The principal argument raised on this appeal by Moreno and Arroyo is that during the course of the trial Judge Duffy conducted various in camera hearings at which not all the appellants and their counsel were present.*fn5 Moreover, the minutes of these proceedings were sealed and not made available to counsel. Appellants urge that these procedures deprived them of the right to be present at criminal proceedings against them in violation of their Sixth Amendment rights to a public trial, to the effective assistance of counsel and to confront the witnesses against them. This argument deserves close consideration since such in camera proceedings during a criminal trial are manifestly conceptually incompatible with our system of criminal jurisprudence. E.g., United States v. Moten, 582 F.2d 654 (2d Cir. 1978) (Moten II); In re Grand Jury Subpoena Directing Taylor to Appeal and Testify, 567 F.2d 1183, 1187-88 (2d Cir. 1977); United States v. Clark, 475 F.2d 240, 244-46 (2d Cir. 1973); United States v. Bell, 464 F.2d 667, 670 (2d Cir.), cert. denied, 409 U.S. 991, 34 L. Ed. 2d 258, 93 S. Ct. 335 (1972); see, e.g., Estes v. Texas, 381 U.S. 532, 85 S. Ct. 1628, 14 L. Ed. 2d 543 (1965); In re Oliver, 333 U.S. 257, 92 L. Ed. 682, 68 S. Ct. 499 (1948) (defendant's right to a public trial); Illinois v. Allen, 397 U.S. 337, 25 L. Ed. 2d 353, 90 S. Ct. 1057 (1970); United States v. Tortora, 464 F.2d 1202, 1208-10 (2d Cir.), cert. denied, 409 U.S. 1063, 93 S. Ct. 554, 34 L. Ed. 2d 516 (1972); United States v. Dalli, 424 F.2d 45, 48 (2d Cir.), cert. denied, 400 U.S. 821, 27 L. Ed. 2d 49, 91 S. Ct. 39 (1960); F.R.Cr.P. 43; Anno., Accused's Right, Under Federal Constitution, to be Present at his Trial, 25 L. Ed. 2d 931 (1970) (defendant's right to be present at criminal proceedings against him).
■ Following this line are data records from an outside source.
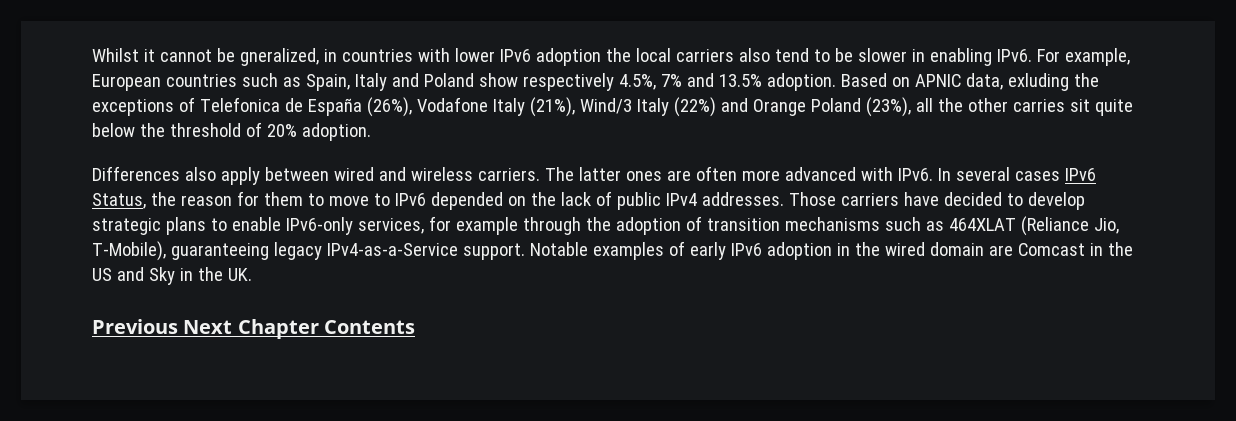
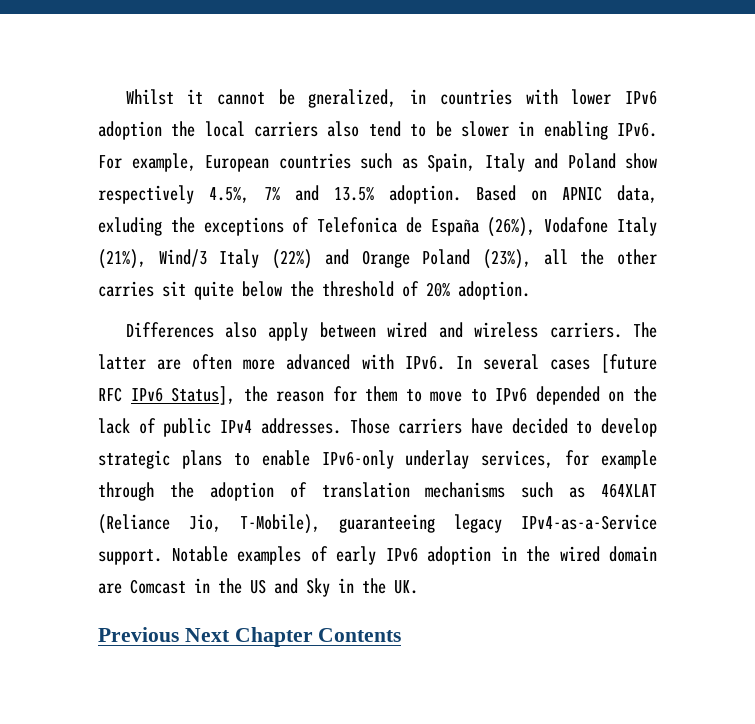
[625,171,662,181] ones -> (146, 362) none
[1064,168,1096,181] [92,193,146,209] IPv6 Status, -> [601,354,658,373] [98,386,236,405] [future RFC IPv6 Status],
(353, 226) none -> [405,450,470,469] underlay
[706,218,780,231] transition -> [321,482,410,498] translation

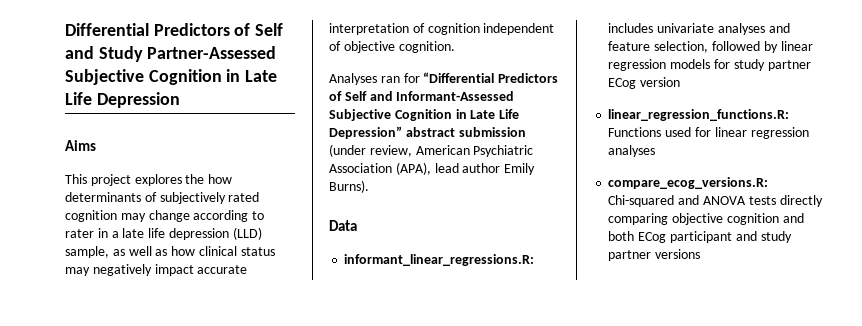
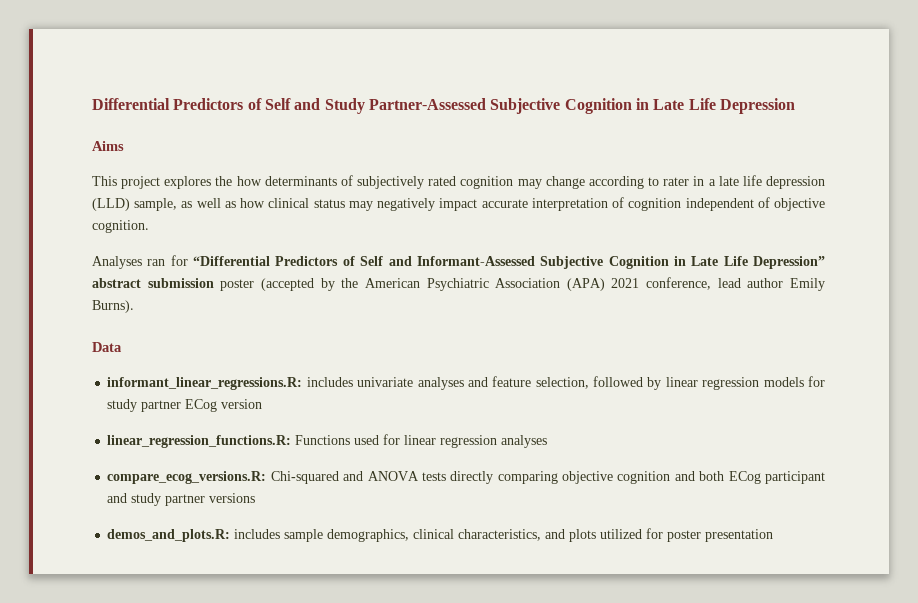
[329,144,534,157] [329,162,431,175] (under review, American Psychiatric Association (APA), -> [220,277,712,291] poster (accepted by the American Psychiatric Association (APA) 2021 conference,
(701, 254) none -> [107,528,774,542] // demos_and_plots.R: includes sample demographics, clinical characteristics, and plots utilized for poster presentation

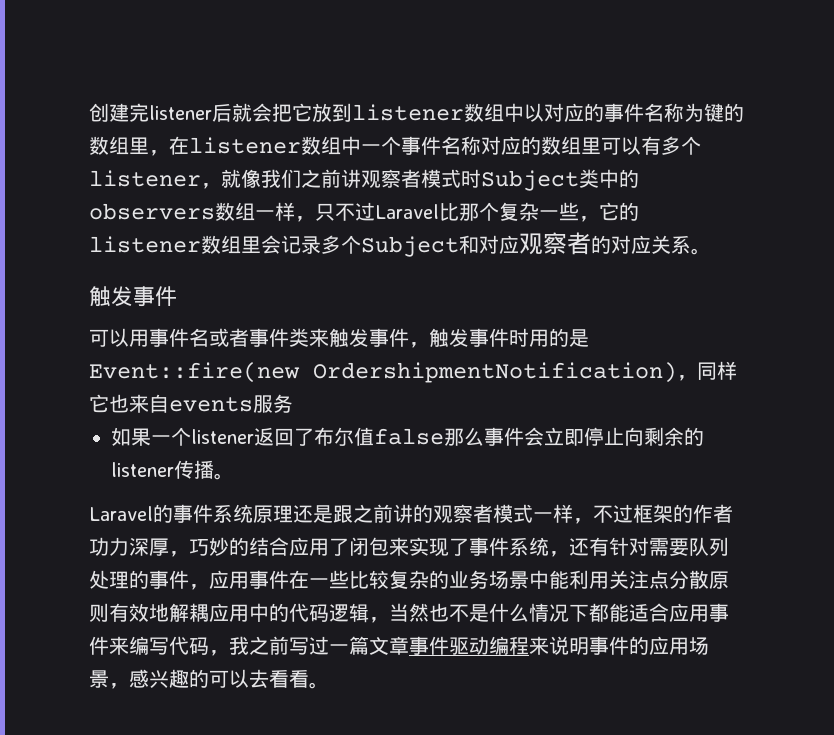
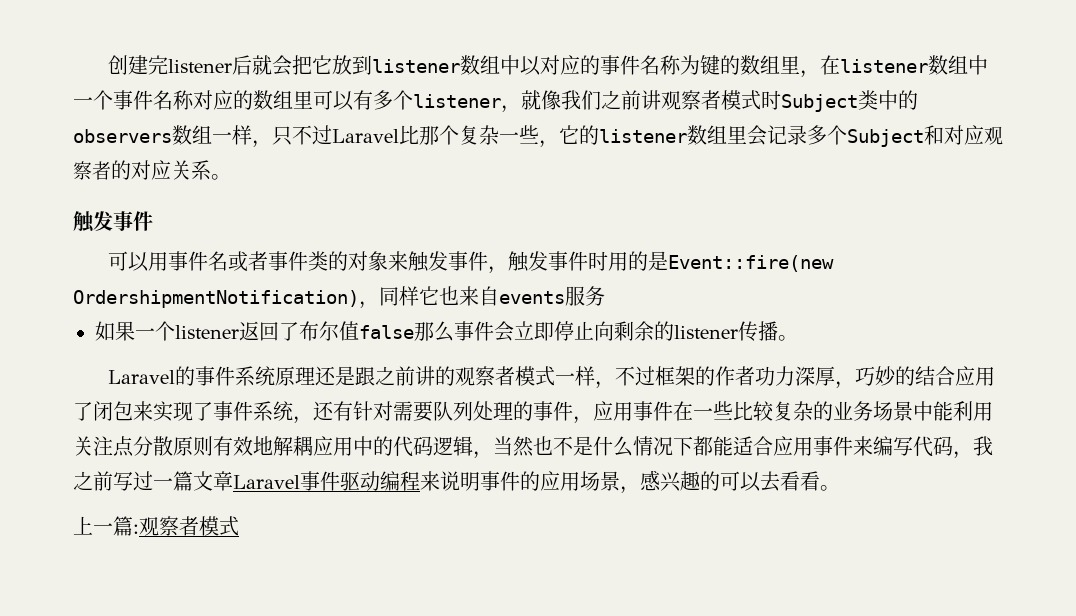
(309, 337) none -> [328,251,389,271] 的对象
(409, 645) none -> [233,475,300,489] Laravel
(329, 685) none -> [73,516,239,536] // 上一篇:观察者模式

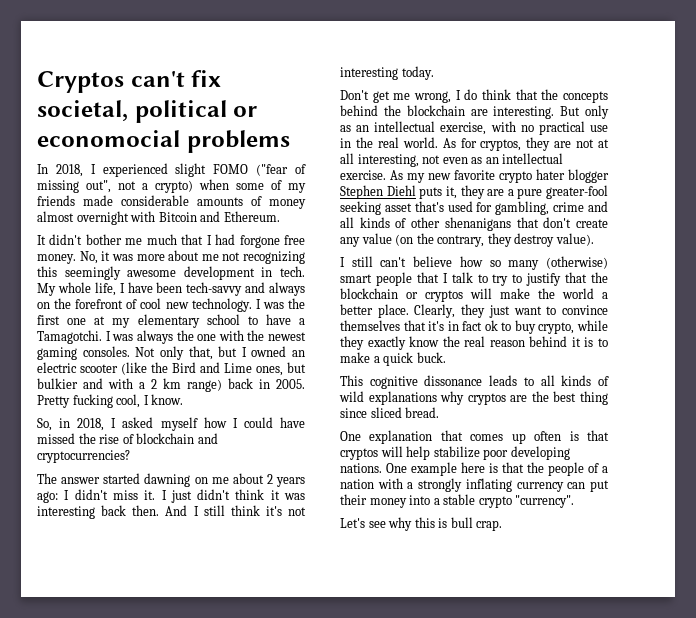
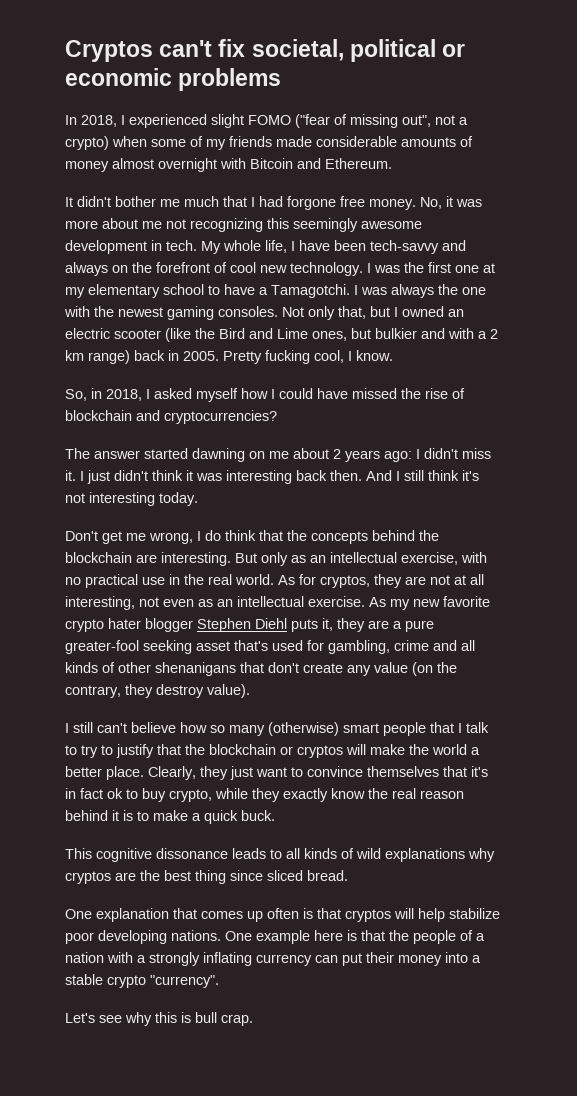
[37,130,180,147] economocial -> [65,68,172,86] economic

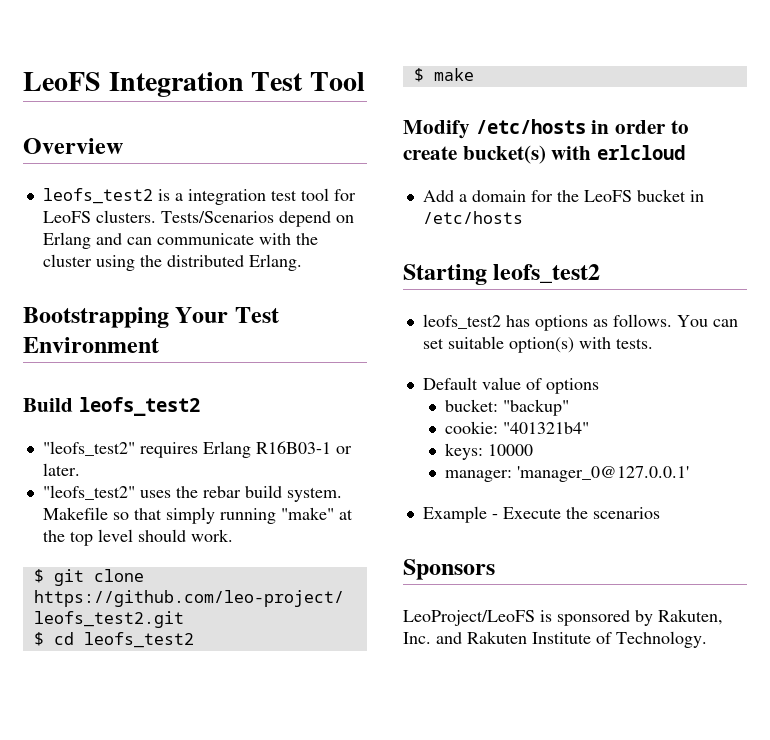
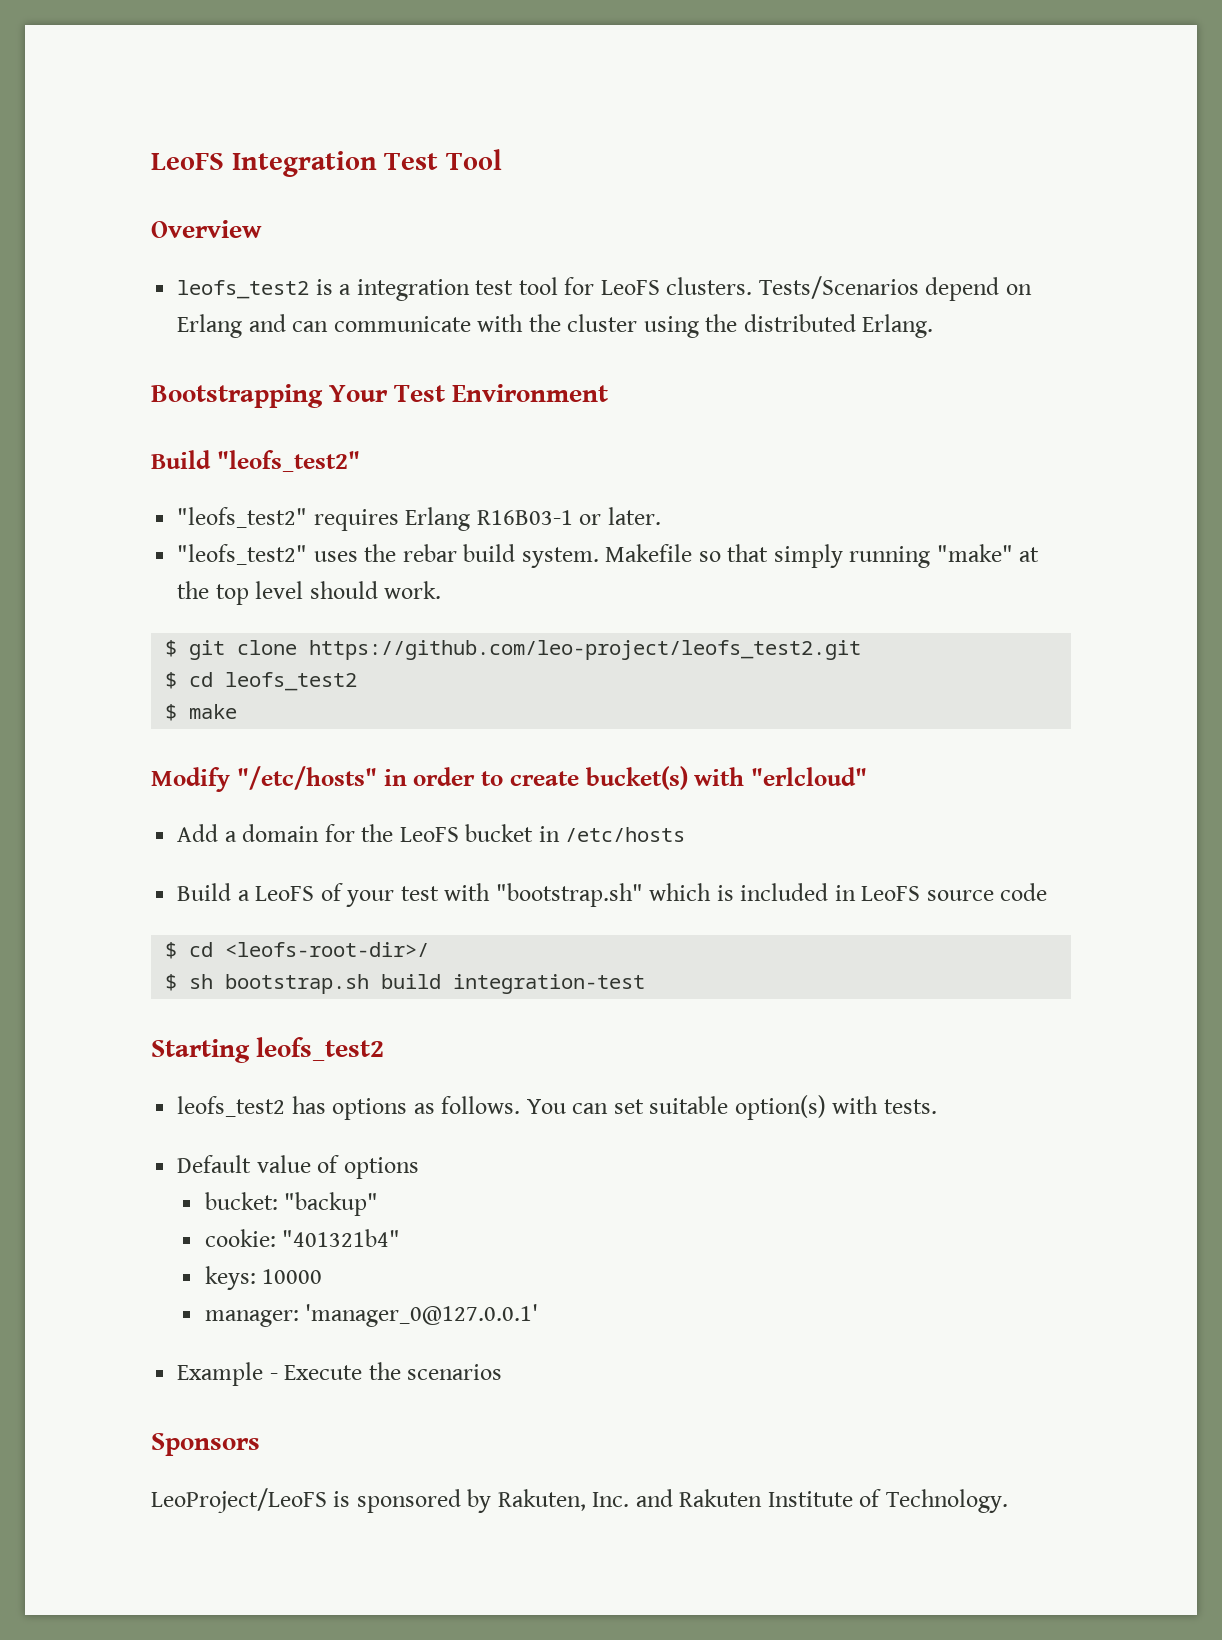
[78,397,200,416] leofs_test2 -> [216,450,360,472] "leofs_test2"
[475,119,586,134] /etc/hosts -> [236,766,377,790] "/etc/hosts"
[597,145,686,160] erlcloud -> [751,767,867,786] "erlcloud"
(523, 217) none -> [177,883,1048,907] [165,942,430,959] [165,974,646,994] // Build a LeoFS of your test with "bootstrap.sh" which is included in LeoFS source code // $ cd <leofs-root-dir>/ // $ sh bootstrap.sh build integration-test

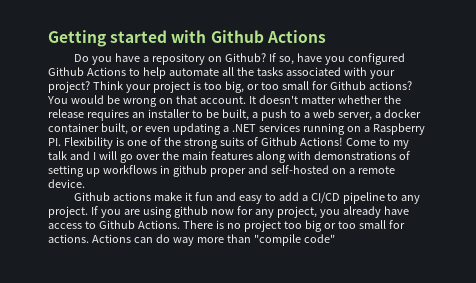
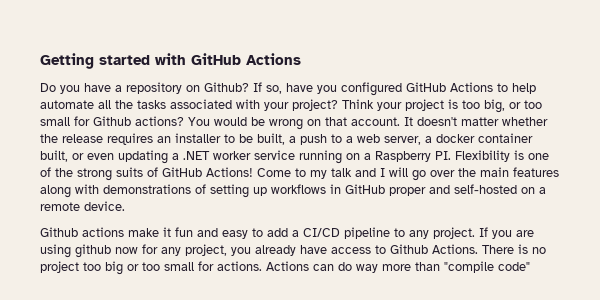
[210,30,264,43] Github -> [191,53,241,65] GitHub
[48,67,84,76] Github -> [406,82,446,92] GitHub
[258,123,300,132] services -> [213,150,295,160] worker service
[260,137,297,146] Github -> [162,167,202,177] GitHub
[172,165,207,177] github -> [345,184,385,194] GitHub

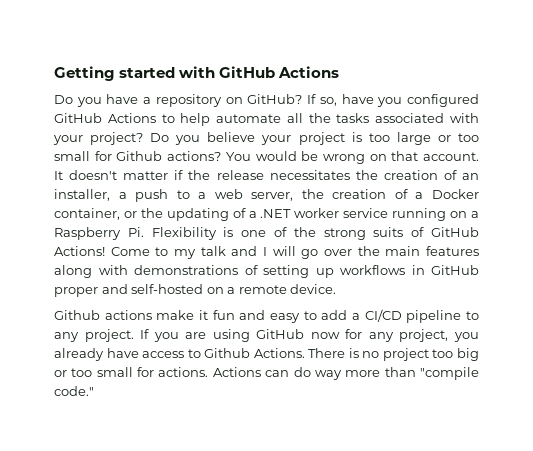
[204,82,249,92] Github? -> [247,94,303,104] GitHub?
[342,99,374,109] Think -> [150,132,256,145] Do you believe
[484,99,505,113] big, -> [396,132,431,145] large
[502,117,548,126] whether -> [174,170,184,180] if
[107,133,285,145] requires an installer to be built, -> [269,170,480,180] [54,189,110,201] necessitates the creation of an installer,
[425,133,533,143] [40,150,168,164] a docker container built, or even updating -> [301,189,479,199] [54,208,246,221] the creation of a Docker container, or the updating of
[435,151,451,160] PI. -> [127,227,144,237] Pi.
[75,244,111,258] github -> [256,329,305,339] GitHub
[498,262,530,271] code" -> [54,386,94,396] code."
However, there is precedent for the proposition that "limited exceptions are constitutionally permissible." United States v. Bell, supra, at 670; see, e.g., United States v. Nixon, 418 U.S. 683, 41 L. Ed. 2d 1039, 94 S. Ct. 3090 (1974); Dennis v. United States, 384 U.S. 855, 16 L. Ed. 2d 973, 86 S. Ct. 1840 (1966); Palermo v. United States, 360 U.S. 343, 3 L. Ed. 2d 1287, 79 S. Ct. 1217 (1959), Roviaro v. United States, 353 U.S. 53, 1 L. Ed. 2d 639, 77 S. Ct. 623 (1957). Hence, our task is to determine whether the procedures adopted in the district court were constitutionally valid.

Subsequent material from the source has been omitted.